It's only been a few months since influential book blogger Ed Champion's 11,000-word essay railing against Emily Gould in magnificent misogynistic fashion drew ire from the literary Internet, but Champion is now back at it. This time, instead of publishing a lengthy personal attack, Champion has gone after female author Porochista Khakpour on Twitter, using alleged nude photos to blackmail her. It was enough to get him suspended from Twitter, as well it should have been.
According to Khakpour, the situation started when Khakpour deleted a comment Champion had made on Khakpour's Facebook page about another author. Champion himself never specified exactly what Khakpour did that made him so upset, only making vague references to "lies." Whatever the initial incident might have been, Champion quickly began harassing Khakpour on Twitter, a move that surprised many. Over the summer, during the fall-out from Champion's essay on Gould, Khakpour was one of his few online supporters, encouraging people to ease up on Champion, especially after he began threatening suicide on social media. Yet it seemingly took very little for Champion to turn on her.
On Thursday night, supposedly in response to the deleted Facebook comment, he tweeted at Khakpour demanding an apology and threatening to release the name of a man who had taken nude photos of her if she did not comply.
Khakpour, panicked, tried to convince Champion to back down, and asked for help from her twitter followers.
However, she was understandably not very interested in apologizing to a man who was threatening her.
When Champion's clock ran out without the apology he wanted, he reportedly did make good on his threat to tweet the name, but according to people who saw it, deleted it immediately — hopefully before it was seen by most people. Whatever Khakpour's relationship to this man was or is should be completely her business, for one thing.

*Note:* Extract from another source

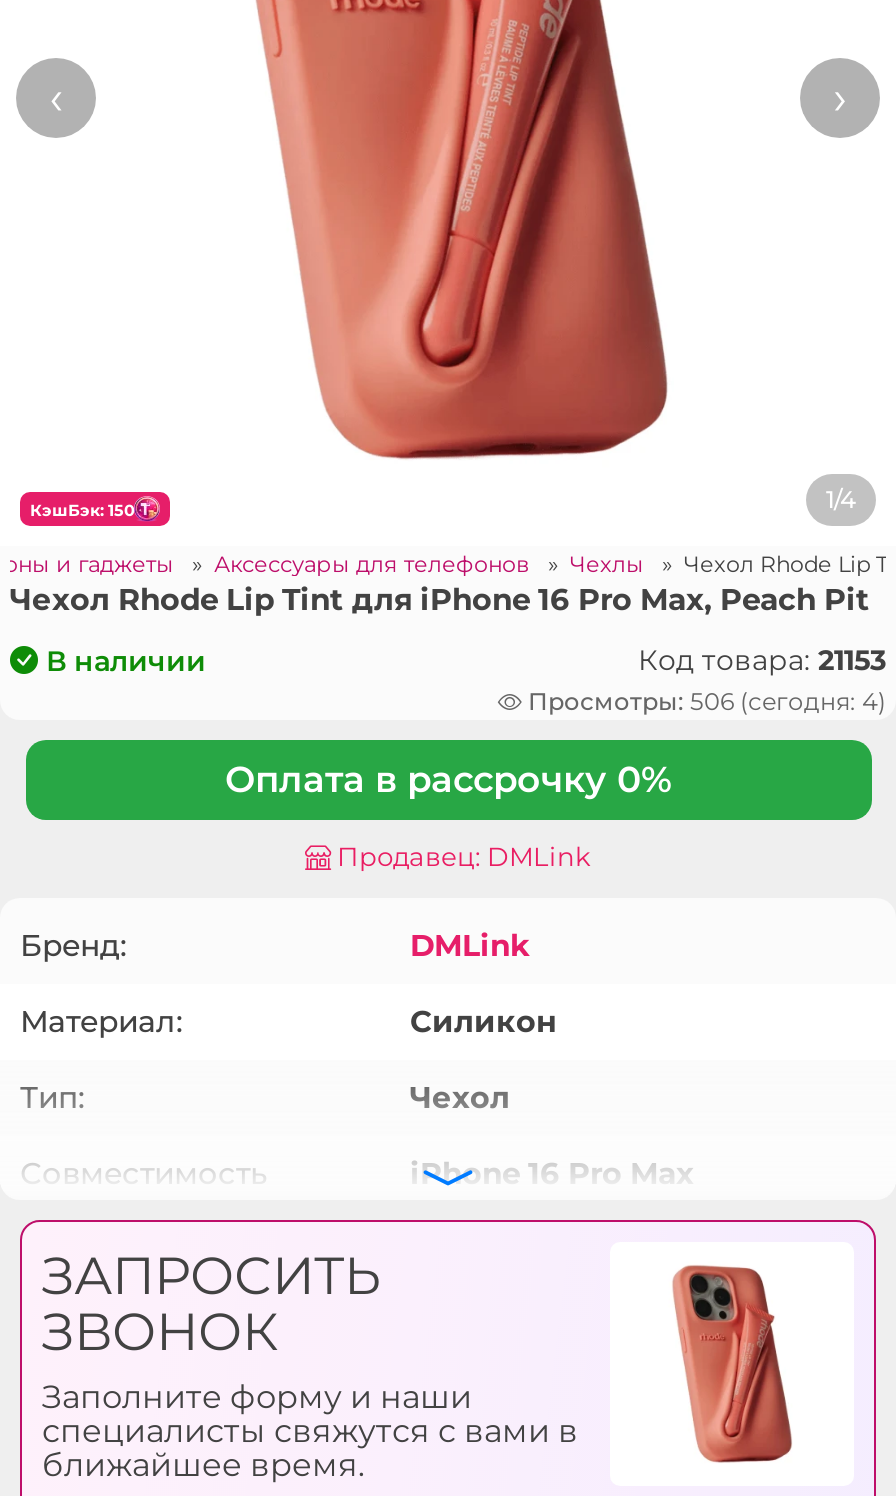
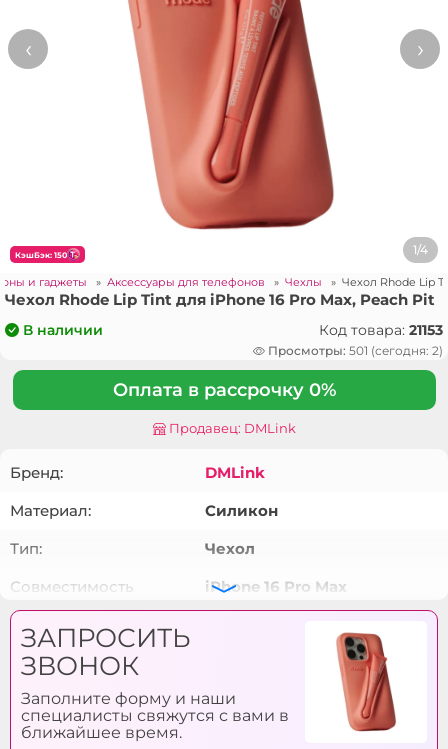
- Просмотры: 506 (сегодня: 4)
+ Просмотры: 501 (сегодня: 2)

For another, recent nude photo leaks by hackers who digitally steal such images, including the massive post of celebrity photos just a few weeks ago, means that circulating such a name can have very negative consequences for the photo subjects whose images might be targeted.
Champion's Twitter account was suspended as a result of the threats, but the question as to what to do about him and his online abuse still remains in literary circles. And as Champion has shown over and over again, he may be prone to misogyny and abusive behavior, but he also has staying power.
Some on Twitter have suggested simply ignoring Champion, saying authors should refuse interviews with him and readers should avoid his blog. However, Champion has built up quite a bit of clout in the industry, partly as the result of his long-time partner Sarah Weinman, the lead editor for Publishers Marketplace (though Champion implied in a Facebook post that night that the two of them may have separated). His influence has made many afraid to speak out against him. However, it seems clear by now that the literary world needs to take a stand here.
We've seen before that there are plenty of issues in the book publishing world when it comes to treating people equally. Whether it's the lack of diversity in publishing or sexist cover designs, the world of book publishing is not immune to broader social problems, including the fact that female authors are especially vulnerable to attacks. And the first step in addressing that would have to be cutting off men in the industry who harass and threaten women.
So far, the fact that big-name authors, including Jennifer Weiner and YA teen writer Maureen Johnson, have taken a stand against Champion is a good sign his abuse will not be allowed to continue.
Hopefully Ed Champion gets help the help he needs for whatever personal mental health issues he may be grappling with in light of his prior threats of self-harm, but after his repeated attacks on women in the industry, he really shouldn't be welcome there anymore.